▸ **EXERCISE MATERIAL**:
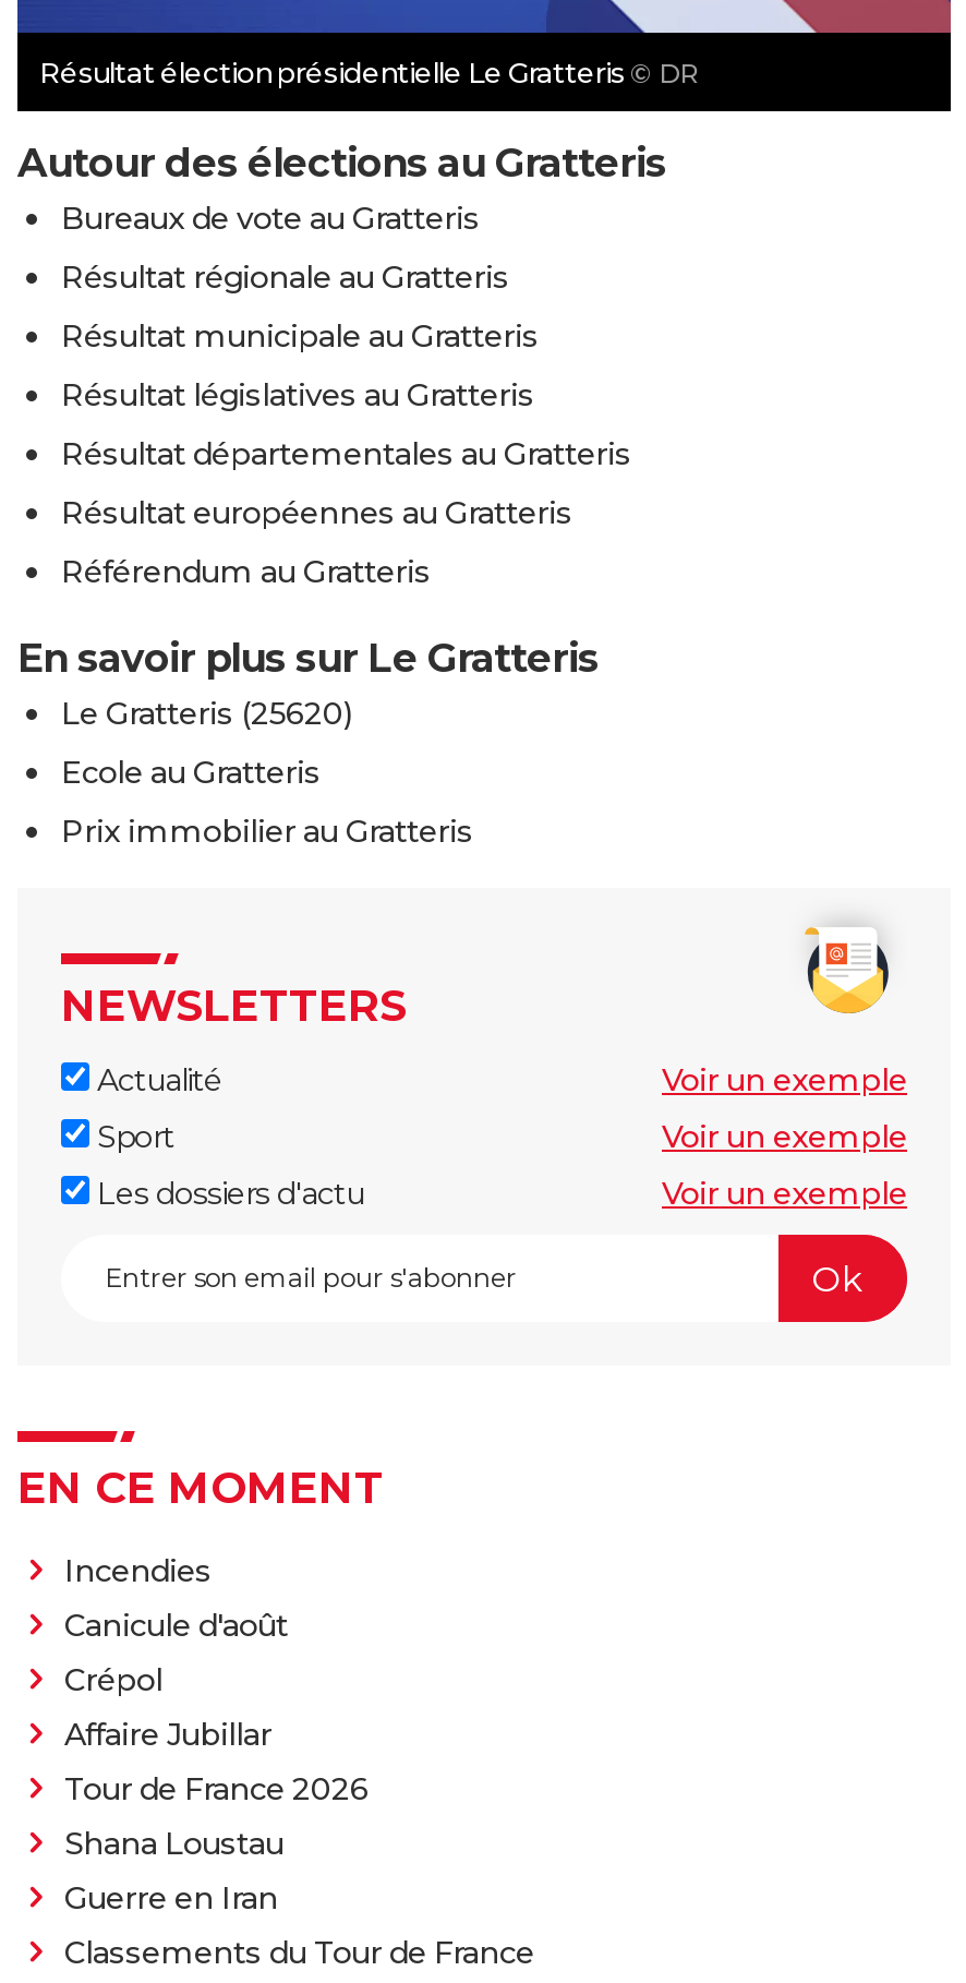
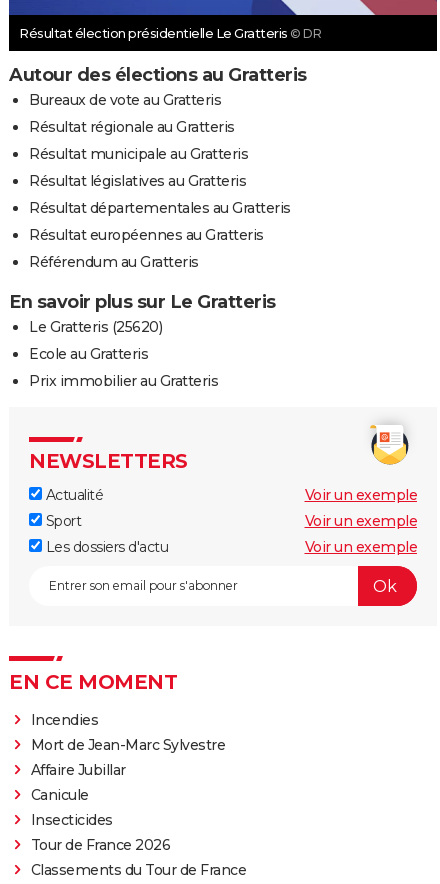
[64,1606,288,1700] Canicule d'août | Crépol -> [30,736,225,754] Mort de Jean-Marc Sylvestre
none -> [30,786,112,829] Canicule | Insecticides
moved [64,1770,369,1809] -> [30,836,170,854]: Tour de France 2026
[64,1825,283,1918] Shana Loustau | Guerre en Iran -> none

* * *

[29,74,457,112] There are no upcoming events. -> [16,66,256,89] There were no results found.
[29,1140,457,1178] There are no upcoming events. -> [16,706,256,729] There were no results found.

▸ **ACTION ITEM**: Leave out every line above except those from the line with "none -> [30,786,112,829]" up to and including the line with "[64,1825,283,1918] Shana Loustau", and copy those exactly.

▸ **OUTPUT OF THE EXERCISE**:
none -> [30,786,112,829] Canicule | Insecticides
moved [64,1770,369,1809] -> [30,836,170,854]: Tour de France 2026
[64,1825,283,1918] Shana Loustau | Guerre en Iran -> none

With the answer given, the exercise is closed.